__What you need to do__
The response should be the records below, repeated exactly, with each picture left out.

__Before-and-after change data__
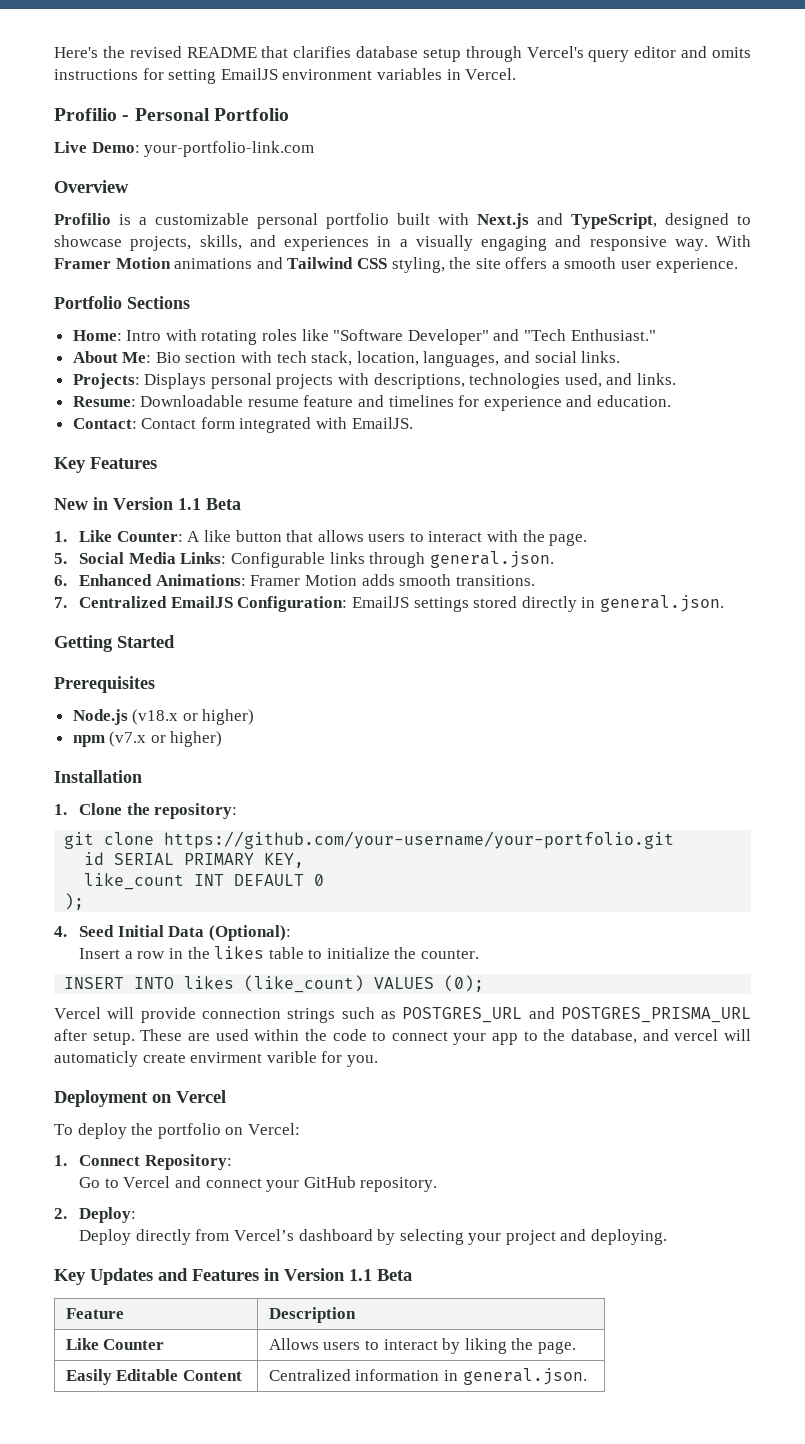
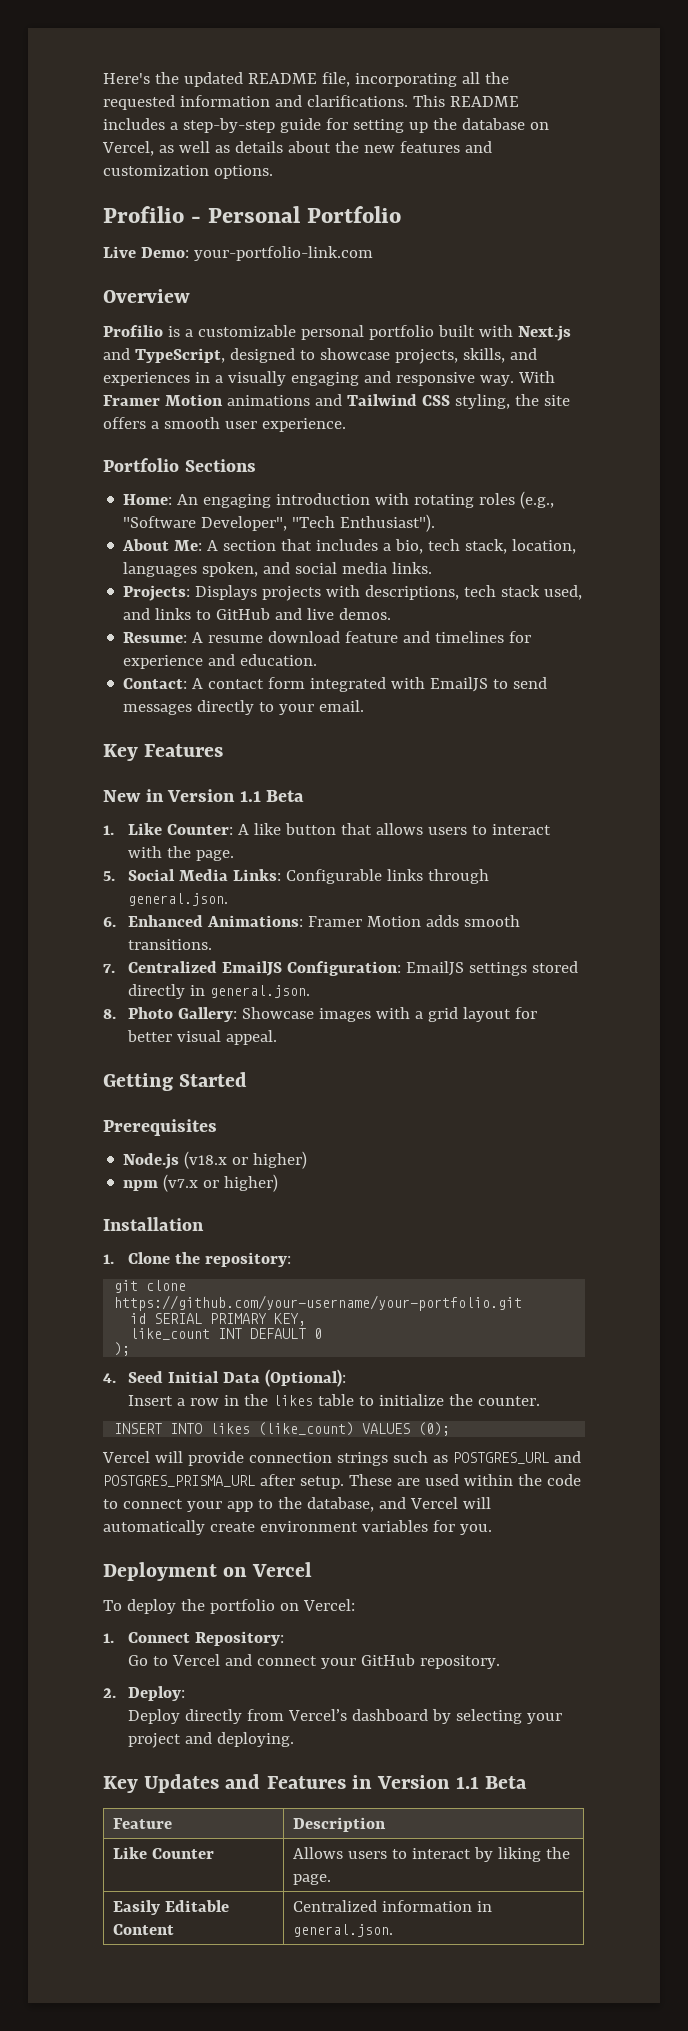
- Here's the revised README that clarifies database setup through Vercel's query editor and omits instructions for setting EmailJS environment variables in Vercel.
+ Here's the updated README file, incorporating all the requested information and clarifications. This README includes a step-by-step guide for setting up the database on Vercel, as well as details about the new features and customization options.
- Home: Intro with rotating roles like "Software Developer" and "Tech Enthusiast."
- About Me: Bio section with tech stack, location, languages, and social links.
+ Home: An engaging introduction with rotating roles (e.g., "Software Developer", "Tech Enthusiast").
+ About Me: A section that includes a bio, tech stack, location, languages spoken, and social media links.
- Projects: Displays personal projects with descriptions, technologies used, and links.
- Resume: Downloadable resume feature and timelines for experience and education.
+ Projects: Displays projects with descriptions, tech stack used, and links to GitHub and live demos.
+ Resume: A resume download feature and timelines for experience and education.
- Contact: Contact form integrated with EmailJS.
+ Contact: A contact form integrated with EmailJS to send messages directly to your email.
+ 8. Photo Gallery: Showcase images with a grid layout for better visual appeal.
- These are used within the code to connect your app to the database, and vercel will automaticly create envirment varible for you.
+ These are used within the code to connect your app to the database, and Vercel will automatically create environment variables for you.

__Exercise response__
- Here's the revised README that clarifies database setup through Vercel's query editor and omits instructions for setting EmailJS environment variables in Vercel.
+ Here's the updated README file, incorporating all the requested information and clarifications. This README includes a step-by-step guide for setting up the database on Vercel, as well as details about the new features and customization options.
- Home: Intro with rotating roles like "Software Developer" and "Tech Enthusiast."
- About Me: Bio section with tech stack, location, languages, and social links.
+ Home: An engaging introduction with rotating roles (e.g., "Software Developer", "Tech Enthusiast").
+ About Me: A section that includes a bio, tech stack, location, languages spoken, and social media links.
- Projects: Displays personal projects with descriptions, technologies used, and links.
- Resume: Downloadable resume feature and timelines for experience and education.
+ Projects: Displays projects with descriptions, tech stack used, and links to GitHub and live demos.
+ Resume: A resume download feature and timelines for experience and education.
- Contact: Contact form integrated with EmailJS.
+ Contact: A contact form integrated with EmailJS to send messages directly to your email.
+ 8. Photo Gallery: Showcase images with a grid layout for better visual appeal.
- These are used within the code to connect your app to the database, and vercel will automaticly create envirment varible for you.
+ These are used within the code to connect your app to the database, and Vercel will automatically create environment variables for you.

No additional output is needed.